* [THE TASK] Lines below that include the word "Sandwich" should each be copied.

<<<<

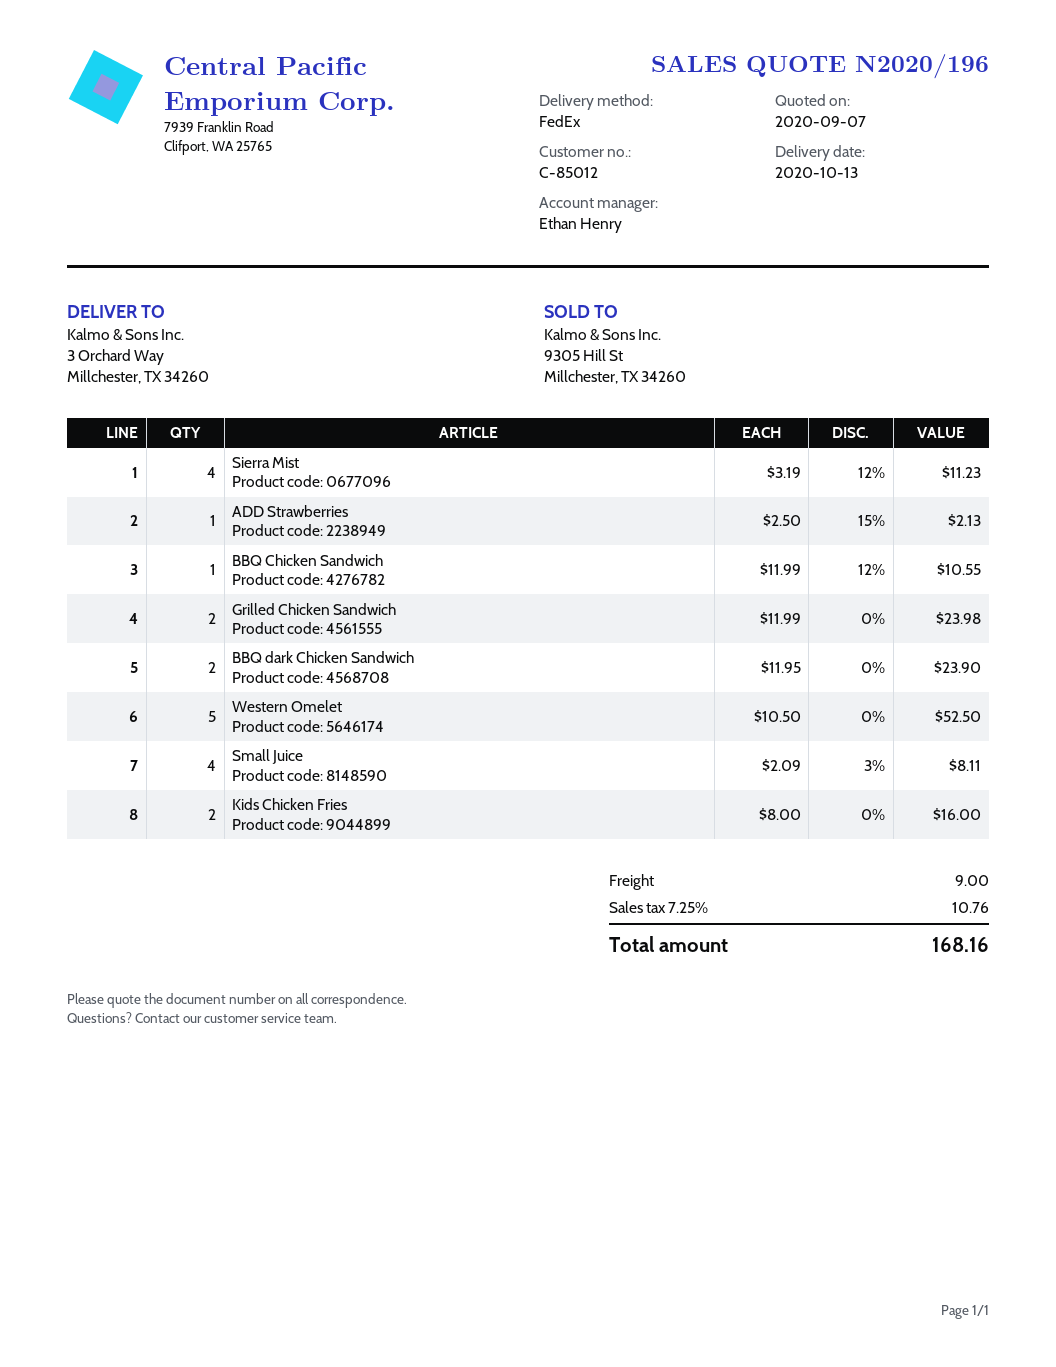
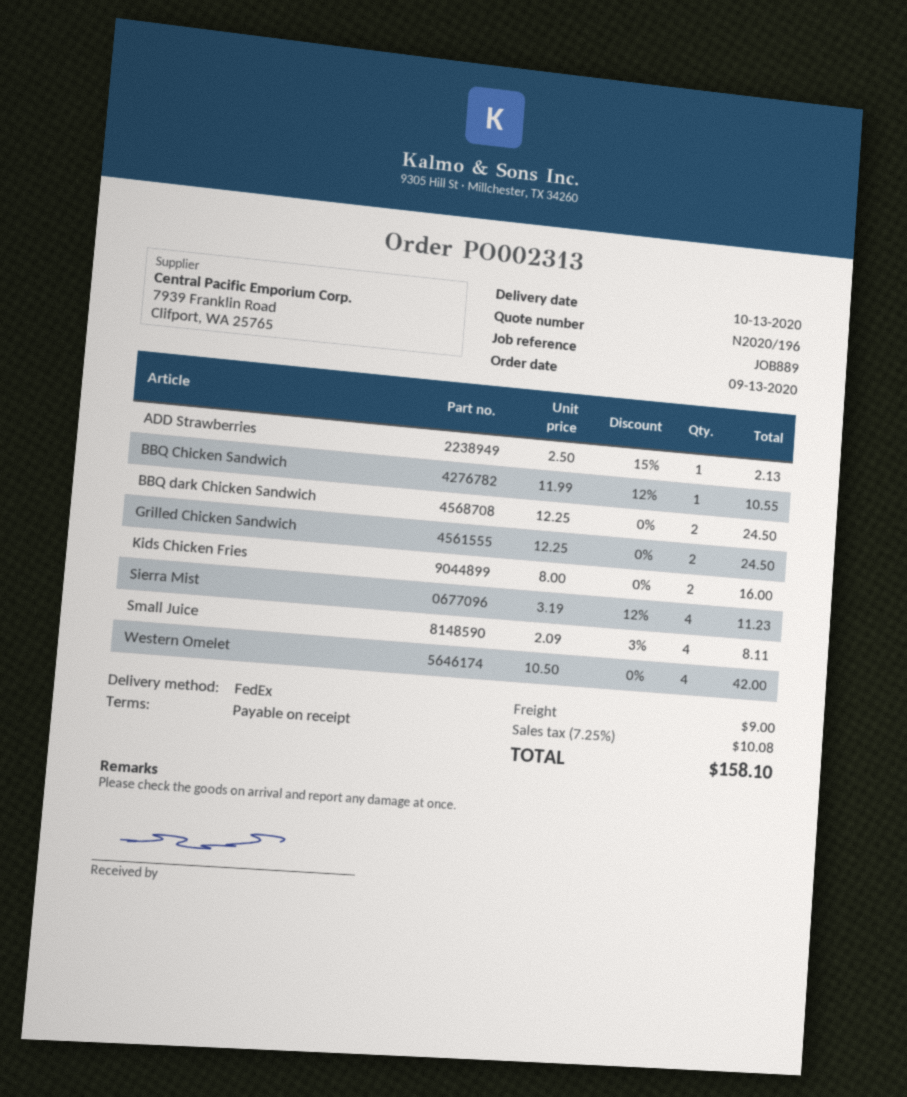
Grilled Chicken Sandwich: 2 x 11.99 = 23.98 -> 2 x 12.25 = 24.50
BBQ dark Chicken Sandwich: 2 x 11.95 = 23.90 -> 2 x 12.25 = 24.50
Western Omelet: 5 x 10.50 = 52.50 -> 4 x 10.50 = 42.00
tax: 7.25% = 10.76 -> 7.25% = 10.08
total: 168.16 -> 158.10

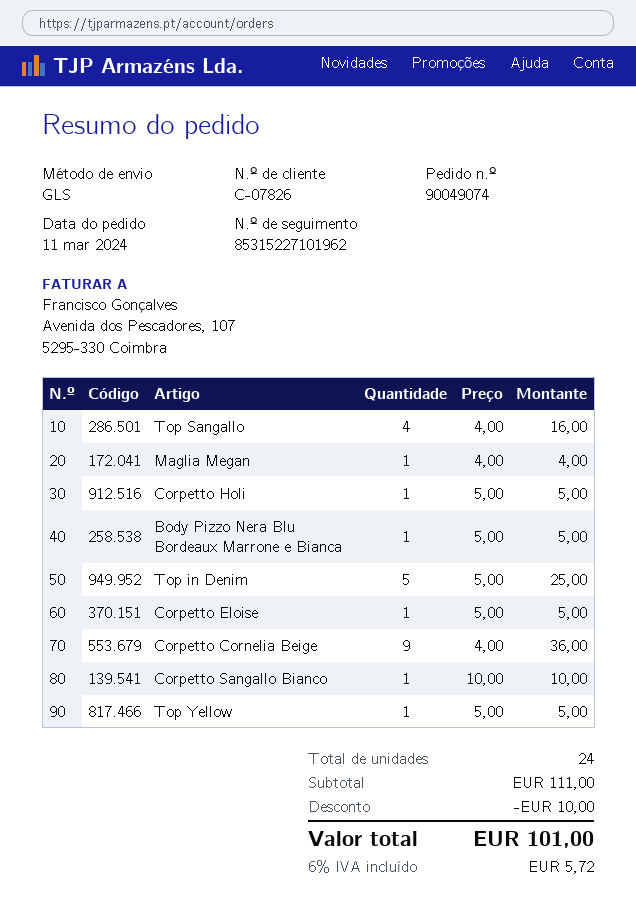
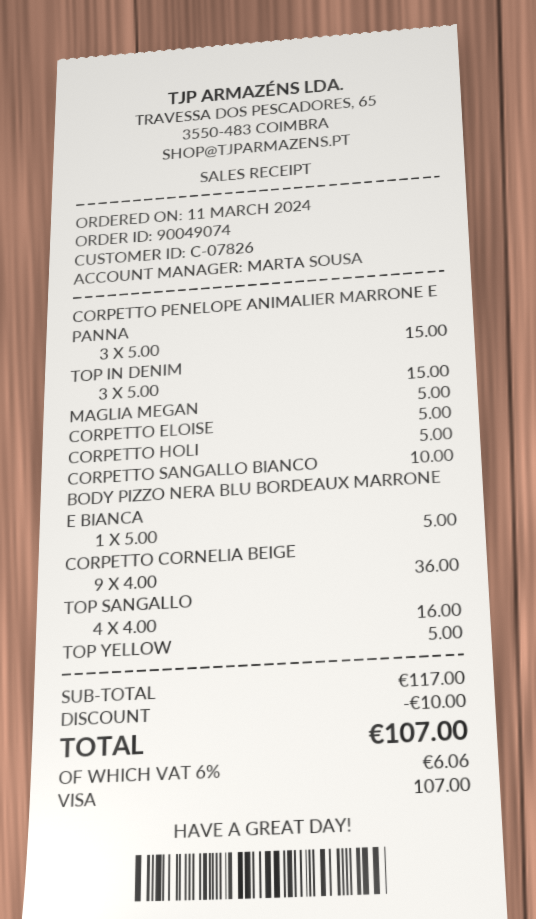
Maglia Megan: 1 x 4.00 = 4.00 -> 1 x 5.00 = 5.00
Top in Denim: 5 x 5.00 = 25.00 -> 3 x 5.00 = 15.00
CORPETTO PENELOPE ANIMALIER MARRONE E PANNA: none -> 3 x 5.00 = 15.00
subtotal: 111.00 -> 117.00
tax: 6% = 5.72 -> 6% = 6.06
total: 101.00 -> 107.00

>>>>

* [REPLY]
Grilled Chicken Sandwich: 2 x 11.99 = 23.98 -> 2 x 12.25 = 24.50
BBQ dark Chicken Sandwich: 2 x 11.95 = 23.90 -> 2 x 12.25 = 24.50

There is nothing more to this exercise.